Monday, October 23, 2006

Build my Life

I love you...I hope you know that. I can't tell you that enough...and all I get back is "i know." I'm trying to pour my heart out...and I feel trampled.
All I want is a chance...
one last chance to make things happen.

Why did it take me so long to figure out that you and I are supposed to be together forever...? Now, I might not get the opportunity. I'm not sure what hurts more...not having "i love you" as a reply, knowing that I might not have you, or knowing that I'm the one who ruined it.

I miss you...and I love you...and you're the one.
How could I possibly think of leaving you when I don't want a life without you?

Tuesday, October 03, 2006

It all comes "Down to You"

I feel like I'm on an emotional rollercoaster and the rollercoaster is right now on it's downhill swing. Each day, it's heightened and then lowered, heightened, then falls. The falling and rising action introduced by Aristotle, but I wonder if he thought about it as a roller coaster? This moment is the downfall. I'm scared; I feel vulnerable; I'm...in love. I've been sickly in love since I was a freshman in high school, and while I've taken a few routes that weren't so right in the meantime, I've finally found my way back to the path I'm supposed to be on. Each night I spend with you, sleeping in our respective places, I realize that the moments we spend talking before falling asleep are the moments I live for. I love that feeling the next morning, knowing you slept next to me and that I got to wake up with you the next morning. I realize that you're not watching over me when I sleep, but I like to think that you're taking care of me and protecting me.
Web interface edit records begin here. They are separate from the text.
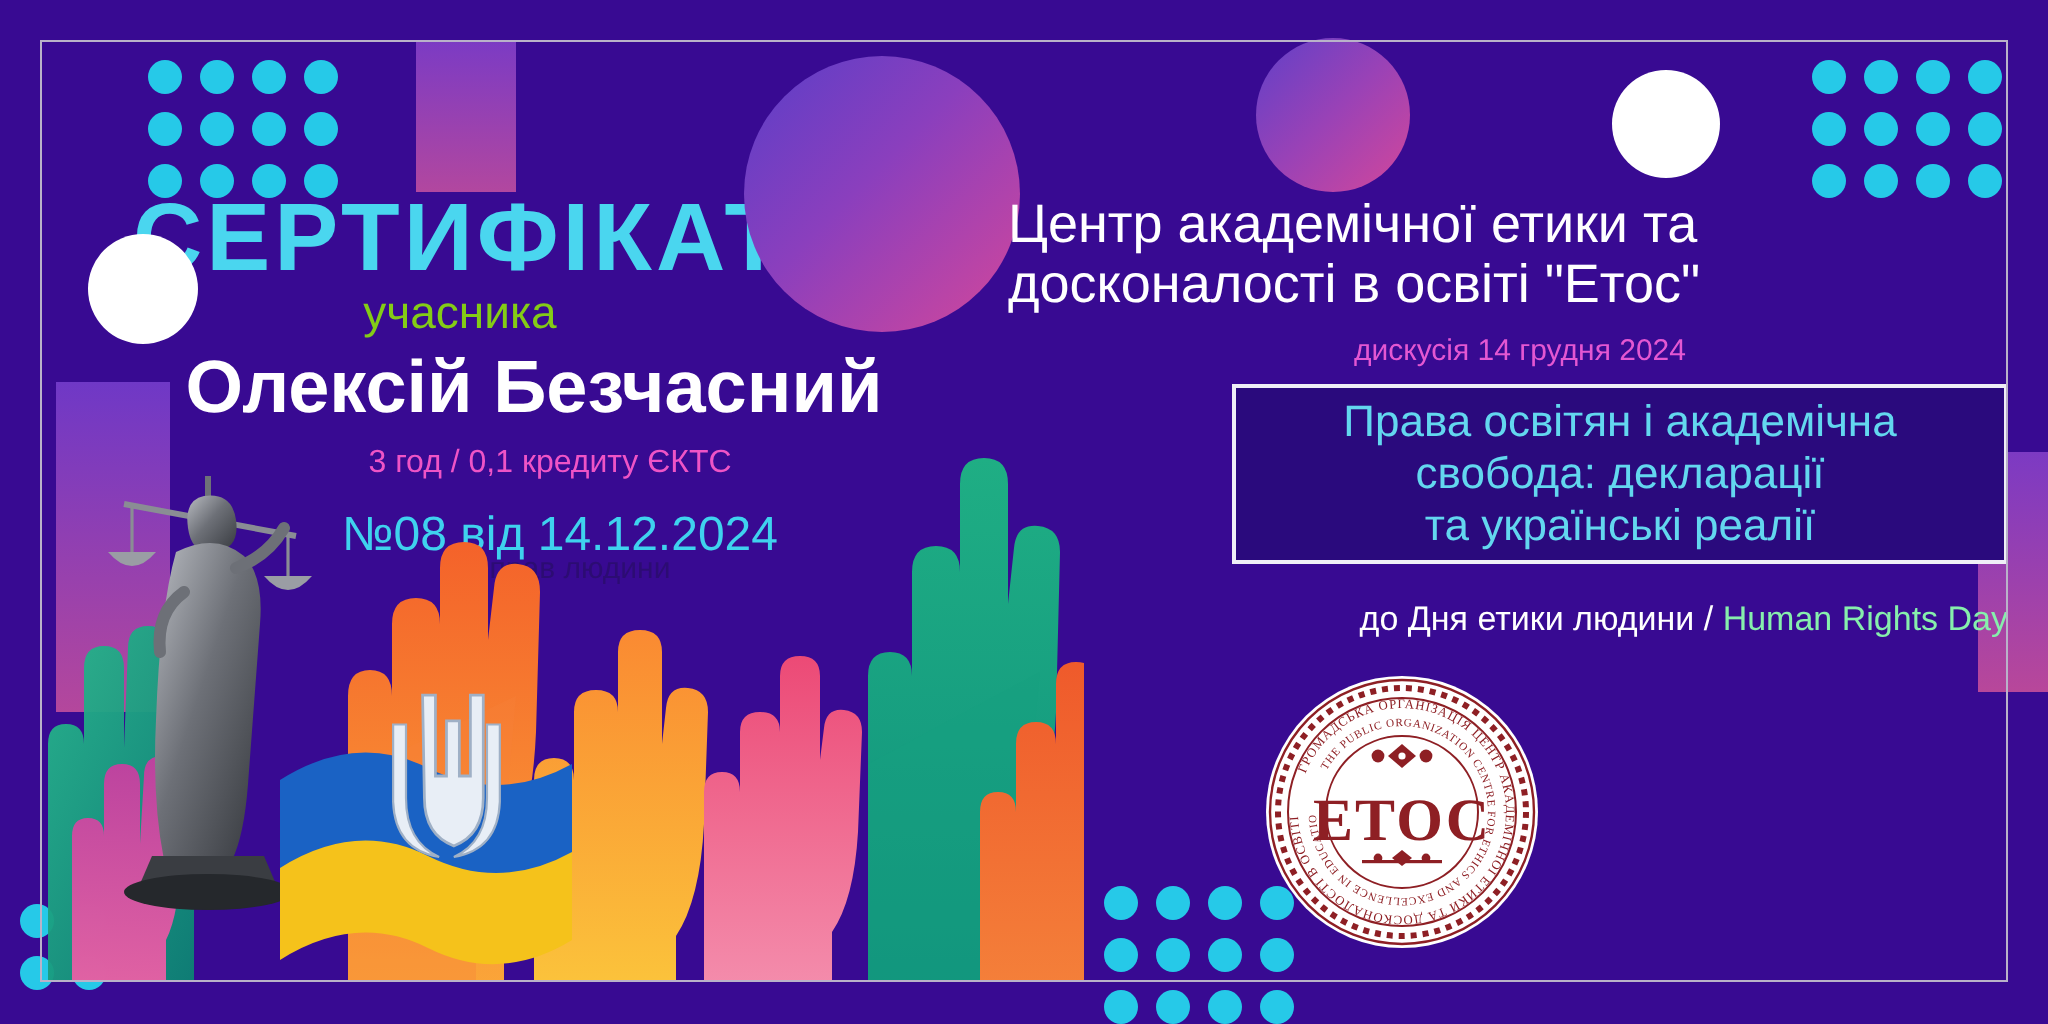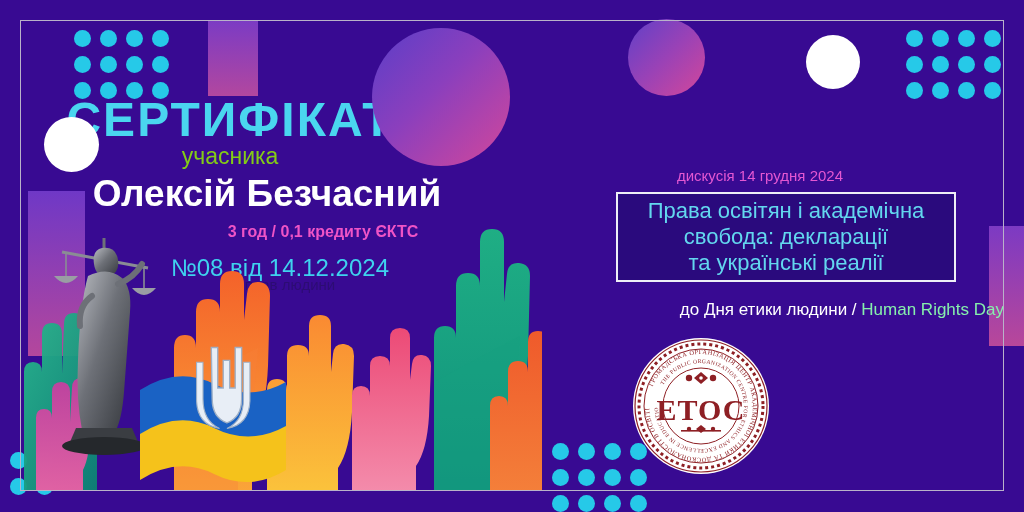--- a/index.html
+++ b/index.html
@@ -278,6 +278,10 @@
   <div class="t-credits">3 год / 0,1 кредиту ЄКТС</div>
   <div class="t-number">№08 від 14.12.2024</div>
 
+  <div class="t-org">
+    <div>Центр академічної етики та</div>
+    <div>досконалості в освіті "Етос"</div>
+  </div>
   <div class="t-date">дискусія 14 грудня 2024</div>
 
   <div class="topic-box">

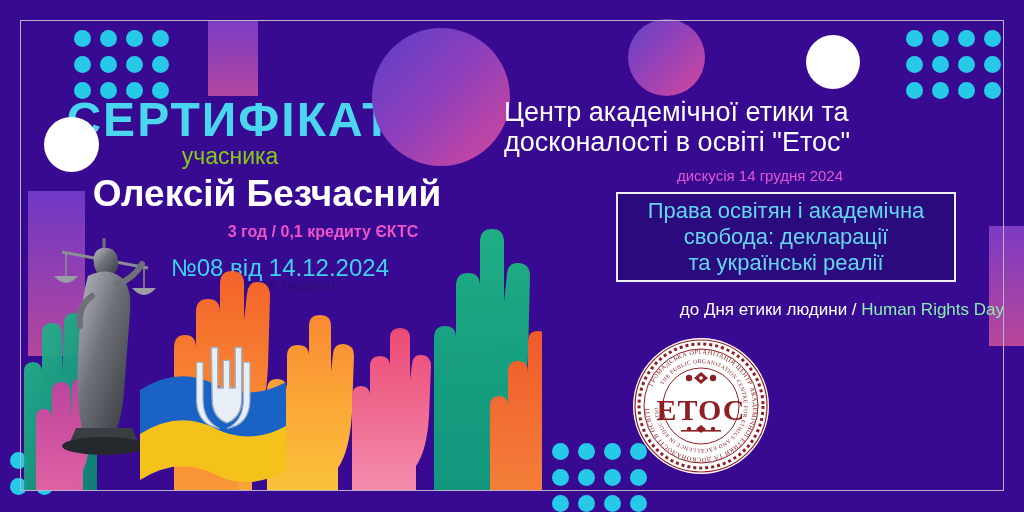--- a/index.html
+++ b/index.html
@@ -88,7 +88,7 @@
     font-size:15px;color:#e457d2;z-index:20;
   }
   .topic-box{
-    position:absolute;left:616px;top:192px;width:340px;height:90px;
+    position:absolute;left:616px;top:192px;width:388px;height:90px;
     background:#2a0a7d;border:2px solid #efeff7;box-sizing:border-box;z-index:20;
     display:flex;align-items:center;justify-content:center;
   }

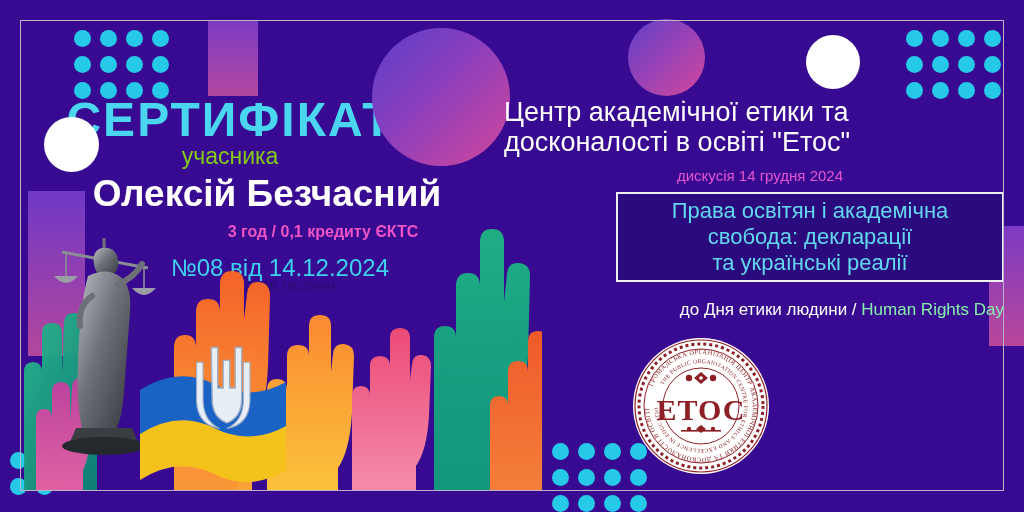--- a/index.html
+++ b/index.html
@@ -63,7 +63,7 @@
   }
   .t-credits{
     position:absolute;left:0;top:223px;width:550px;text-align:center;
-    font-size:16px;font-weight:bold;color:#ef54c6;margin-left:48px;
+    font-size:16px;font-weight:normal;color:#ef54c6;
   }
   .t-number{
     position:absolute;left:0;top:254px;width:560px;text-align:center;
And yet, It scares the hell out of me not knowing how you feel. Where I know you've always felt something for me, I've been skeptical in the past, but now....now, I know. I don't know why it took me so long; I don't know how I couldn't have seen it from the start.

I'm in love...and always will be. With you... I love you.

When I was laughing the other night when we were in bed, it wasn't laughter because I thought something was funny...I was laughing because it's the only thing I can do to keep myself from crying out of pure joy. It's that small laughter I get to make myself from stopping the tears from coming. Comic relief?

I'm standing by myself out on a limb and it's quite scary.... Will you come stand with me?